У буфета теперь царила толкотня, официанты распаковывали большие текстильные коробки, в которых громоздились разложенные на картонных тарелках бутерброды с колбасой. Фредди почти одновременно со мной заметил, как раскрывали коробки и выгружали их содержимое. «Вы, наверно, не откажетесь от бутербродов?» — спросил он. Это были его первые слова с того момента, как мы вошли в здание. Его слова, незначительные, как незначительна может быть горсточка малосодержательных звукосочетаний, тронули меня, словно рассыпавшийся рядом со мной в воздухе непостижимо прекрасный фейерверк, и на долгие секунды исчезло все — вся скверна моей жизни — в фонтане светящегося, мерцающего бархатно-зеленого дыма. Вот мысли, что примиряют с действительностью. Фредди, опередив меня, уже поднялся с места. Горло мое не могло издать ни звука, а он, мой Фредди Л., был уже на пути у буфету. «Нет-нет, я все принесу, — упавшим голосом пробормотал было я, но все же встал и с отчаянной решимостью подался за ним, к буфету. — Можно мне с тобой?» Может быть — думал я, труся рядом с ним в рабском, страстном уповании некоего унижения — яви он мне подобную милость — может быть, мне ляпнуть какую-нибудь банальность, что-нибудь вульгарное, простецкое, из-за чего он навсегда отвернется от меня. Выдать что-нибудь тошнотворное, что ни в одни ворота бы не лезло — вот тут-то он меня и отошьет.

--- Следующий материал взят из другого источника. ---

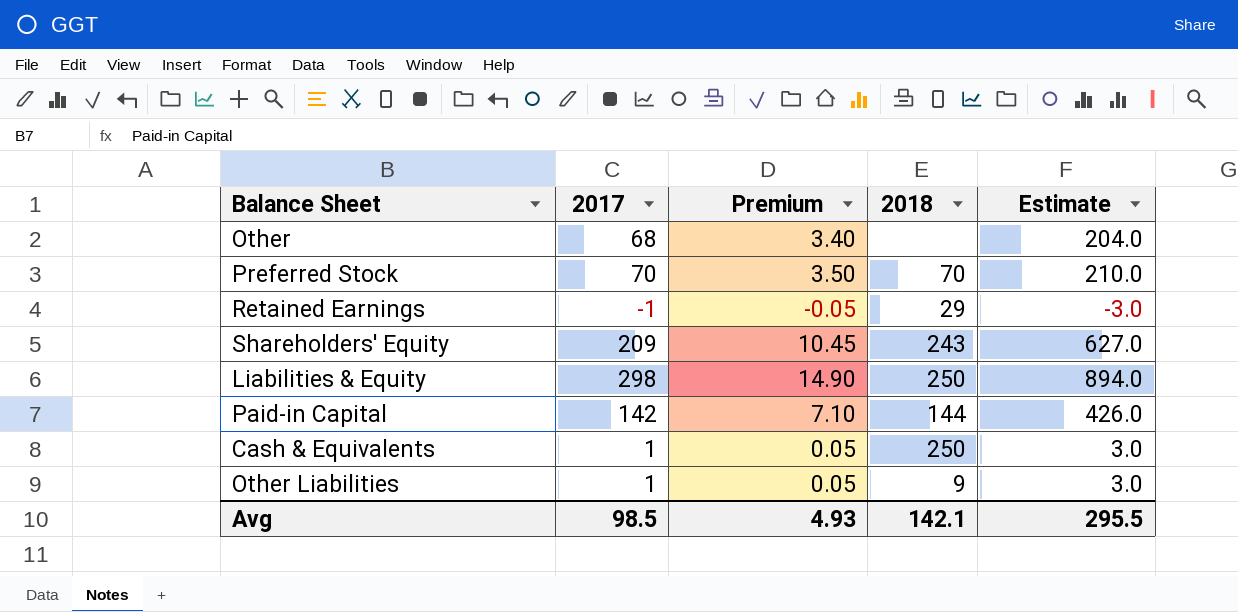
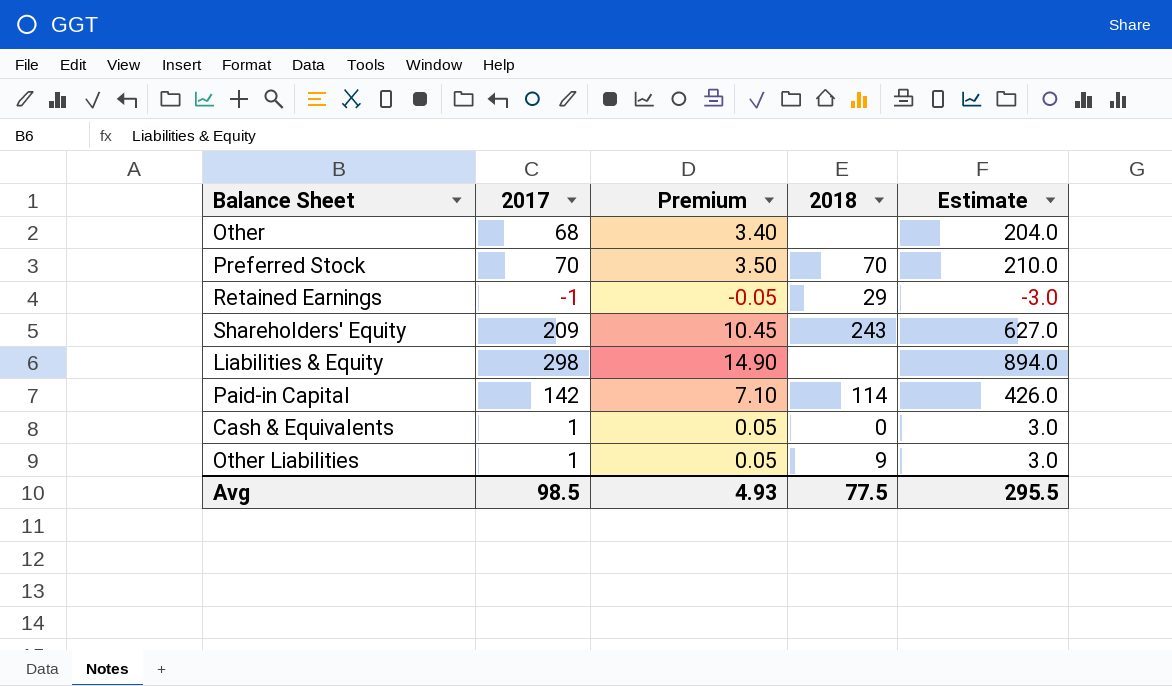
Liabilities & Equity | 2018: 250 -> none
Paid-in Capital | 2018: 144 -> 114
Cash & Equivalents | 2018: 250 -> 0
Avg | 2018: 142.1 -> 77.5

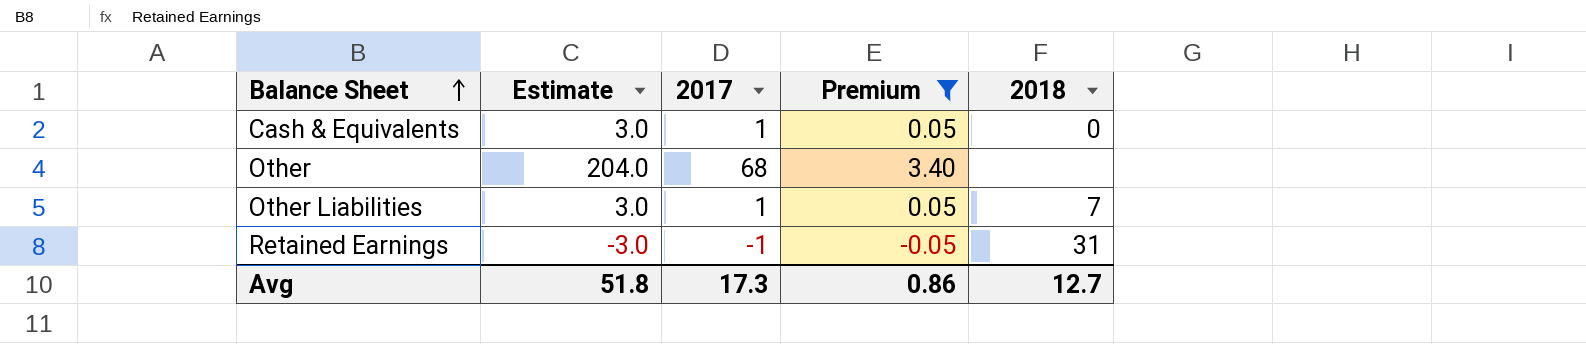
filter: none -> Premium <= 3.40
row order: none -> Balance Sheet ascending
column Estimate | position: 5 -> 2
Other Liabilities | 2018: 9 -> 7
Retained Earnings | 2018: 29 -> 31
Avg | Estimate: 295.5 -> 51.8
Avg | 2017: 98.5 -> 17.3
Avg | Premium: 4.93 -> 0.86
Avg | 2018: 77.5 -> 12.7

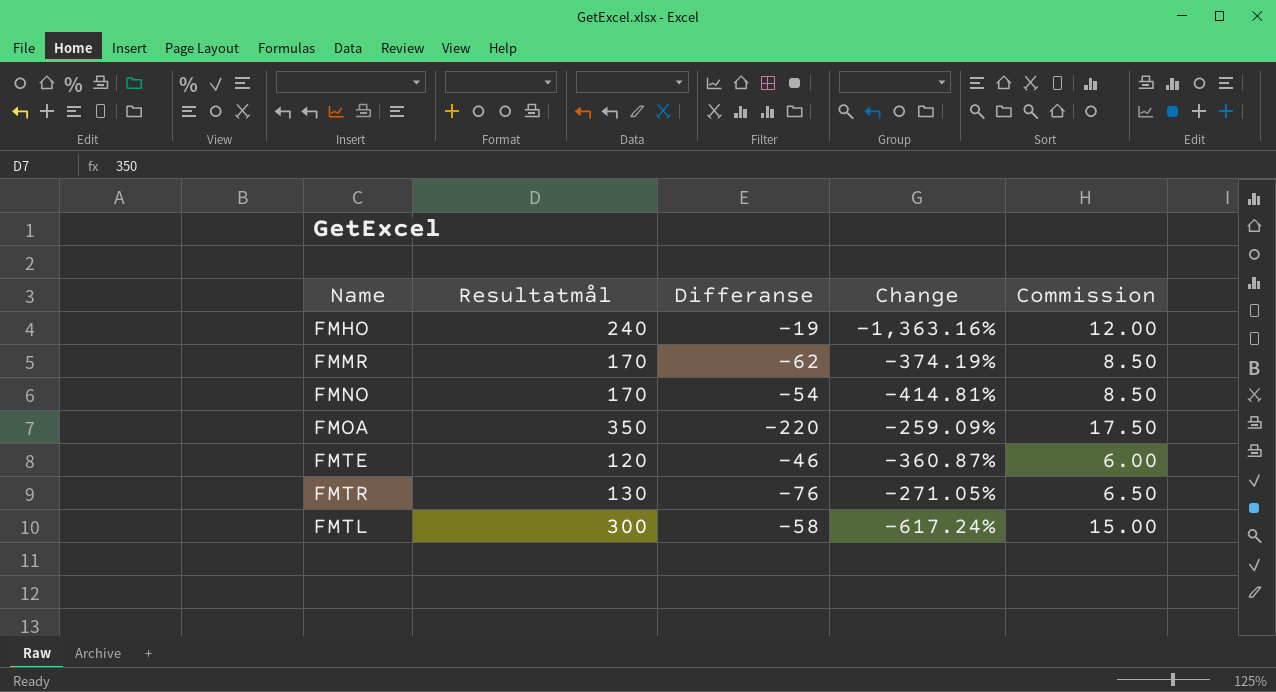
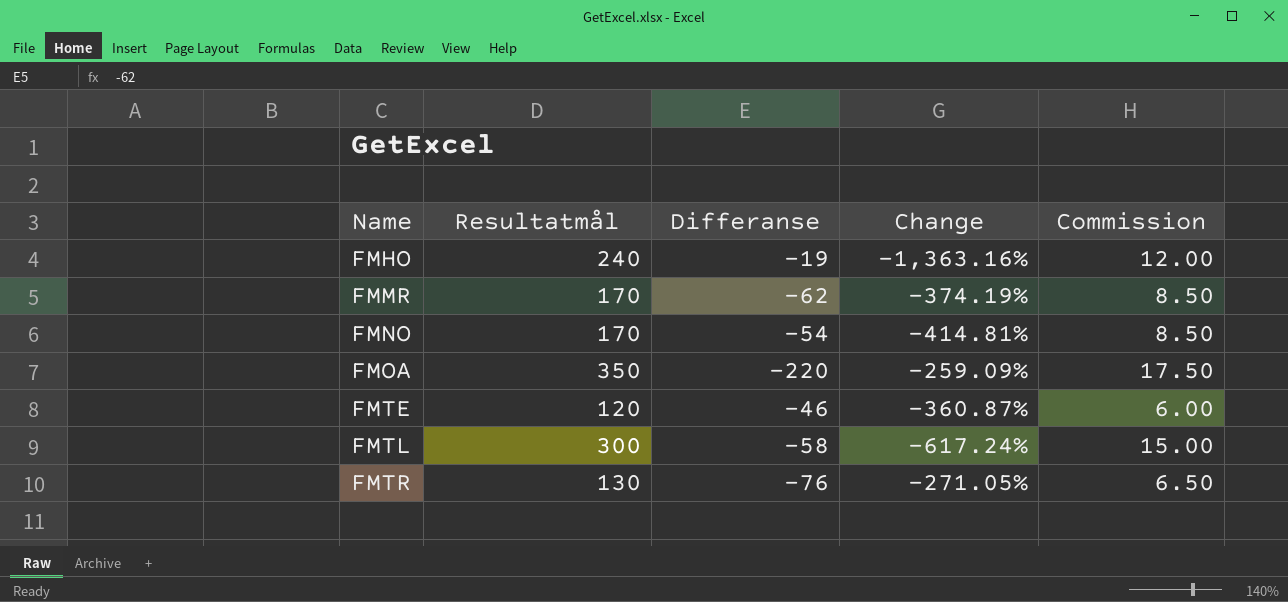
row order: none -> Name ascending

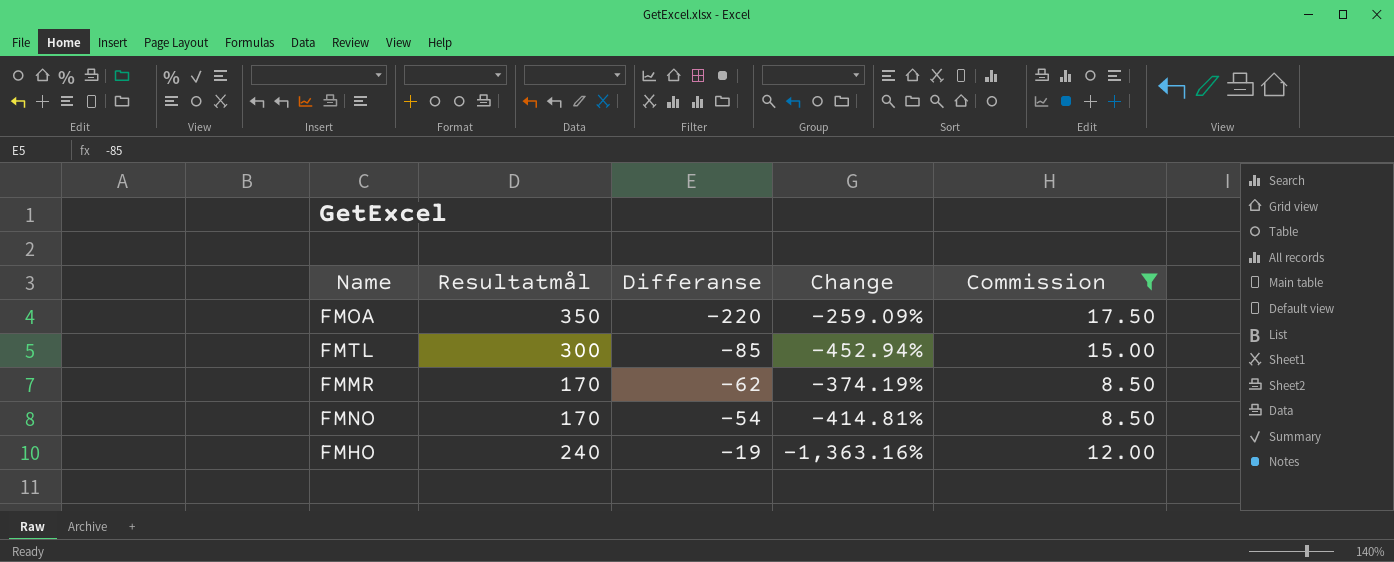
filter: none -> Commission >= 8.50
row order: Name ascending -> Differanse ascending
FMTL | Differanse: -58 -> -85
FMTL | Change: -617.24% -> -452.94%

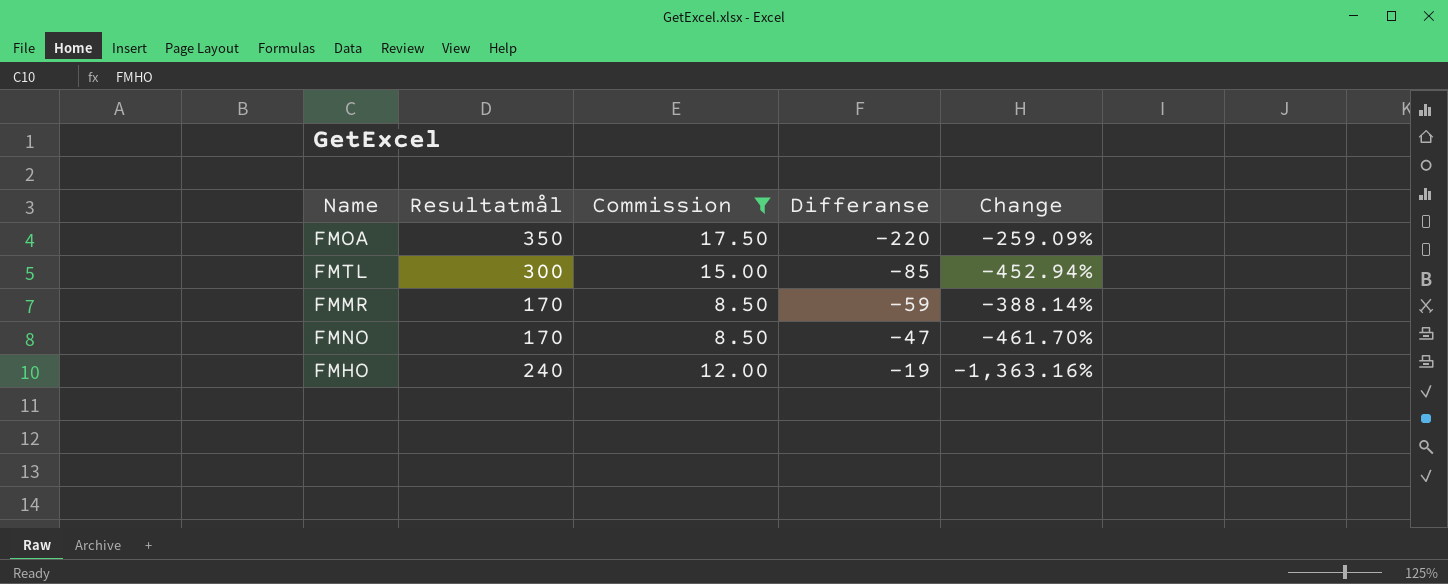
column Commission | position: 5 -> 3
FMMR | Differanse: -62 -> -59
FMMR | Change: -374.19% -> -388.14%
FMNO | Differanse: -54 -> -47
FMNO | Change: -414.81% -> -461.70%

У буфета нам пришлось несколько минут подождать, чтобы нас обслужили, поскольку народу прибавилось. Некий голос гнусил, тявкал и ныл во мне и искушал меня — весьма навязчиво и весьма отчетливо. «Зануда», — почти вслух объявил он. Из-за небольшой давки Фредди вынужден был придвинуться ко мне так близко, что его левое юношеское бедро легонько, однако отчетливо и ощутимо, прижалось к моей правой ноге, отчего тепло его сквозь одежду передалось моему телу. Переменив позу, он не отклонился своим гибким телом — хотя, даже якобы неумышленно, вполне мог это сделать — и прочно и неподвижно застыл на месте, слегка расставив ноги, ни малейшим движением не давая мне понять, что прикосновение ему приятно. Он был не из тех, что готовы перепихнуться в уголку — нет, ведь он был юный король, он был принц. Он обменялся несколькими словами с женщинами за стойкой, и я уловил дрожание его голоса — начавшись у него в бедре, оно отозвалось выше и отдалось в костном мозгу моего скелета. «Четыре. На четыре персоны», — было все, что он произнес, лишь эти четыре ничего не значащие слова, но произнес он их так, как я еще ни разу ни от кого не слышал, и меня удивило, что окружающие не умолкли или хотя бы не понизили голоса. Подошла наша очередь, но тут кто-то влез перед нами, и его, конечно же, обслужили первым — и, глядя на ушко Фредди у моего лица, уголок его рта и полоску шеи над воротником, я пытался понять, как это возможно, что некто, чья очередь еще не подошла, тем не менее осмеливается опередить Фредди и — еще непонятнее — как можно уделять внимание такому типу, вместо того чтобы указать ему на его ошибку: семьюжды семь с тебя за заказ — как в лютом, долгом бичевании, седмижды семь ударов хлыста, рукой Фредди или у него на глазах — нет, как все же странно устроен мир.